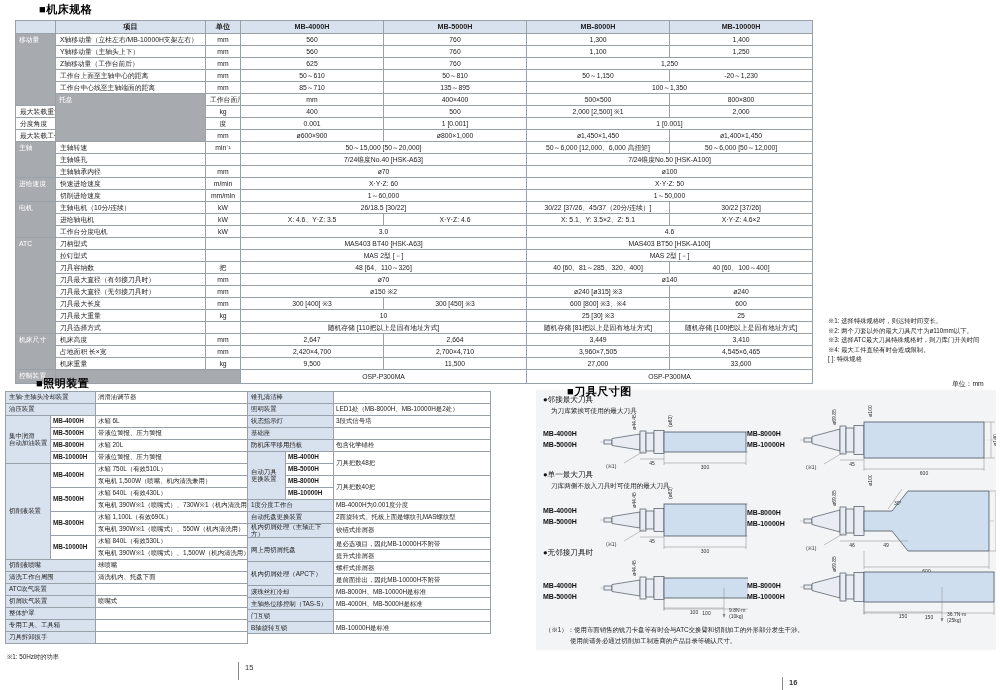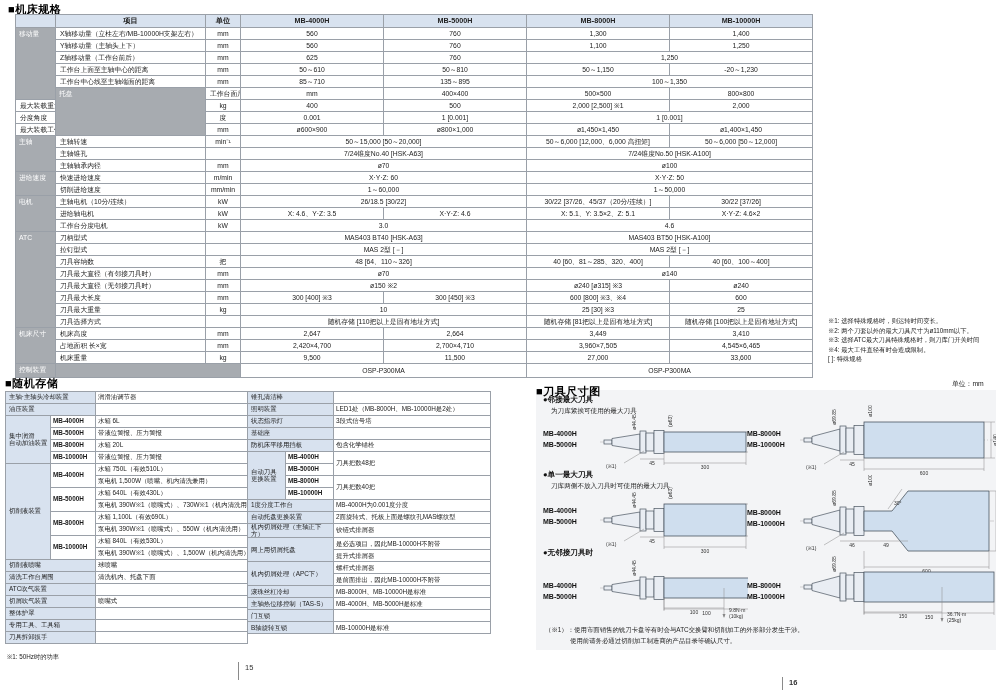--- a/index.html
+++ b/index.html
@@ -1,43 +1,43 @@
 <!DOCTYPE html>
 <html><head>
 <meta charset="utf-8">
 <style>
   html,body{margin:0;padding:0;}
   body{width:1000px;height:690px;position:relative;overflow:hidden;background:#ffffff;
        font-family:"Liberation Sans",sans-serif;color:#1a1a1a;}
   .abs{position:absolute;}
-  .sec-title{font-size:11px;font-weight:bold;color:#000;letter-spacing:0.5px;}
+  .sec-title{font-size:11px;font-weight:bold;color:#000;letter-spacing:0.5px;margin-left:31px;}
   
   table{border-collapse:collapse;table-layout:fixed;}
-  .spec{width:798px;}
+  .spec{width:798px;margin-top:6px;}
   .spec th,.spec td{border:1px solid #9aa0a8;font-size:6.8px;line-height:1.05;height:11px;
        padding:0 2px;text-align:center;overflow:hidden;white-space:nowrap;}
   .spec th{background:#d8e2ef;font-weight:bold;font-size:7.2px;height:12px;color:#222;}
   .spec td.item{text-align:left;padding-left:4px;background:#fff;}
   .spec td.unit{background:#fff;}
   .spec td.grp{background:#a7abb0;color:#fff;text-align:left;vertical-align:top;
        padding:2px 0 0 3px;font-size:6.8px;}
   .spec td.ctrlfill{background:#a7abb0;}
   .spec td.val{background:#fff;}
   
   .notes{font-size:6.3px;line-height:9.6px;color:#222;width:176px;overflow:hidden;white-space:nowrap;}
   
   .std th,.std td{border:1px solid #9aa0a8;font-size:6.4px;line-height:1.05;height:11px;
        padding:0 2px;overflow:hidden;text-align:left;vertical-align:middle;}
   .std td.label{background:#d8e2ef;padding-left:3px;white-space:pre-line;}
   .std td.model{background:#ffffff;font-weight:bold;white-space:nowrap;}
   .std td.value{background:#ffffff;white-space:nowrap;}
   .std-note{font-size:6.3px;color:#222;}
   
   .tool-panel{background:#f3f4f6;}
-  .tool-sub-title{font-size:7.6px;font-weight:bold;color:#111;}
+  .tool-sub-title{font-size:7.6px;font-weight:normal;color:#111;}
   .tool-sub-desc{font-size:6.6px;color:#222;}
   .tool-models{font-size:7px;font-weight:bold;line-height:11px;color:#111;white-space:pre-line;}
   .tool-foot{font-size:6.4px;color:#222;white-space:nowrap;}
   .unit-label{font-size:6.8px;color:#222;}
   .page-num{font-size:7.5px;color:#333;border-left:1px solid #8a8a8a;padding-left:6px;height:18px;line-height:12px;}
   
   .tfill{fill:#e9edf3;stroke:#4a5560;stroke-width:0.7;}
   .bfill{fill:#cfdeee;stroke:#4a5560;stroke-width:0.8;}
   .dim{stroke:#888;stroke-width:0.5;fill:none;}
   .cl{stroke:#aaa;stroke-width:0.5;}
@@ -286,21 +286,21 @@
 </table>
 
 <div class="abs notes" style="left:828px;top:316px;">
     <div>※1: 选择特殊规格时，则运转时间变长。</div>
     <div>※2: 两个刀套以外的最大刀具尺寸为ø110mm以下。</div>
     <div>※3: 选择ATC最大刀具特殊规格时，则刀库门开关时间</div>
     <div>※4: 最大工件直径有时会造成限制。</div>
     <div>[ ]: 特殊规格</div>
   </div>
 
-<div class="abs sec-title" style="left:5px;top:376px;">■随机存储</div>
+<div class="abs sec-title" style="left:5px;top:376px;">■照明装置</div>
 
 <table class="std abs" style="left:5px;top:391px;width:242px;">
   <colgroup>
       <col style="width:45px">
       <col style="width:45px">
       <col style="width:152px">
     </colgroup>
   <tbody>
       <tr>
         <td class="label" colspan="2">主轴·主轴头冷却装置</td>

- **THE TASK**
No picture belongs in the answer; the rest of the records must be repeated exactly.

- **FINISHED TASK**
--- a/index.html
+++ b/index.html
@@ -1,43 +1,43 @@
 <!DOCTYPE html>
 <html><head>
 <meta charset="utf-8">
 <style>
   html,body{margin:0;padding:0;}
   body{width:1000px;height:690px;position:relative;overflow:hidden;background:#ffffff;
        font-family:"Liberation Sans",sans-serif;color:#1a1a1a;}
   .abs{position:absolute;}
-  .sec-title{font-size:11px;font-weight:bold;color:#000;letter-spacing:0.5px;}
+  .sec-title{font-size:11px;font-weight:bold;color:#000;letter-spacing:0.5px;margin-left:31px;}
   
   table{border-collapse:collapse;table-layout:fixed;}
-  .spec{width:798px;}
+  .spec{width:798px;margin-top:6px;}
   .spec th,.spec td{border:1px solid #9aa0a8;font-size:6.8px;line-height:1.05;height:11px;
        padding:0 2px;text-align:center;overflow:hidden;white-space:nowrap;}
   .spec th{background:#d8e2ef;font-weight:bold;font-size:7.2px;height:12px;color:#222;}
   .spec td.item{text-align:left;padding-left:4px;background:#fff;}
   .spec td.unit{background:#fff;}
   .spec td.grp{background:#a7abb0;color:#fff;text-align:left;vertical-align:top;
        padding:2px 0 0 3px;font-size:6.8px;}
   .spec td.ctrlfill{background:#a7abb0;}
   .spec td.val{background:#fff;}
   
   .notes{font-size:6.3px;line-height:9.6px;color:#222;width:176px;overflow:hidden;white-space:nowrap;}
   
   .std th,.std td{border:1px solid #9aa0a8;font-size:6.4px;line-height:1.05;height:11px;
        padding:0 2px;overflow:hidden;text-align:left;vertical-align:middle;}
   .std td.label{background:#d8e2ef;padding-left:3px;white-space:pre-line;}
   .std td.model{background:#ffffff;font-weight:bold;white-space:nowrap;}
   .std td.value{background:#ffffff;white-space:nowrap;}
   .std-note{font-size:6.3px;color:#222;}
   
   .tool-panel{background:#f3f4f6;}
-  .tool-sub-title{font-size:7.6px;font-weight:bold;color:#111;}
+  .tool-sub-title{font-size:7.6px;font-weight:normal;color:#111;}
   .tool-sub-desc{font-size:6.6px;color:#222;}
   .tool-models{font-size:7px;font-weight:bold;line-height:11px;color:#111;white-space:pre-line;}
   .tool-foot{font-size:6.4px;color:#222;white-space:nowrap;}
   .unit-label{font-size:6.8px;color:#222;}
   .page-num{font-size:7.5px;color:#333;border-left:1px solid #8a8a8a;padding-left:6px;height:18px;line-height:12px;}
   
   .tfill{fill:#e9edf3;stroke:#4a5560;stroke-width:0.7;}
   .bfill{fill:#cfdeee;stroke:#4a5560;stroke-width:0.8;}
   .dim{stroke:#888;stroke-width:0.5;fill:none;}
   .cl{stroke:#aaa;stroke-width:0.5;}
@@ -286,21 +286,21 @@
 </table>
 
 <div class="abs notes" style="left:828px;top:316px;">
     <div>※1: 选择特殊规格时，则运转时间变长。</div>
     <div>※2: 两个刀套以外的最大刀具尺寸为ø110mm以下。</div>
     <div>※3: 选择ATC最大刀具特殊规格时，则刀库门开关时间</div>
     <div>※4: 最大工件直径有时会造成限制。</div>
     <div>[ ]: 特殊规格</div>
   </div>
 
-<div class="abs sec-title" style="left:5px;top:376px;">■随机存储</div>
+<div class="abs sec-title" style="left:5px;top:376px;">■照明装置</div>
 
 <table class="std abs" style="left:5px;top:391px;width:242px;">
   <colgroup>
       <col style="width:45px">
       <col style="width:45px">
       <col style="width:152px">
     </colgroup>
   <tbody>
       <tr>
         <td class="label" colspan="2">主轴·主轴头冷却装置</td>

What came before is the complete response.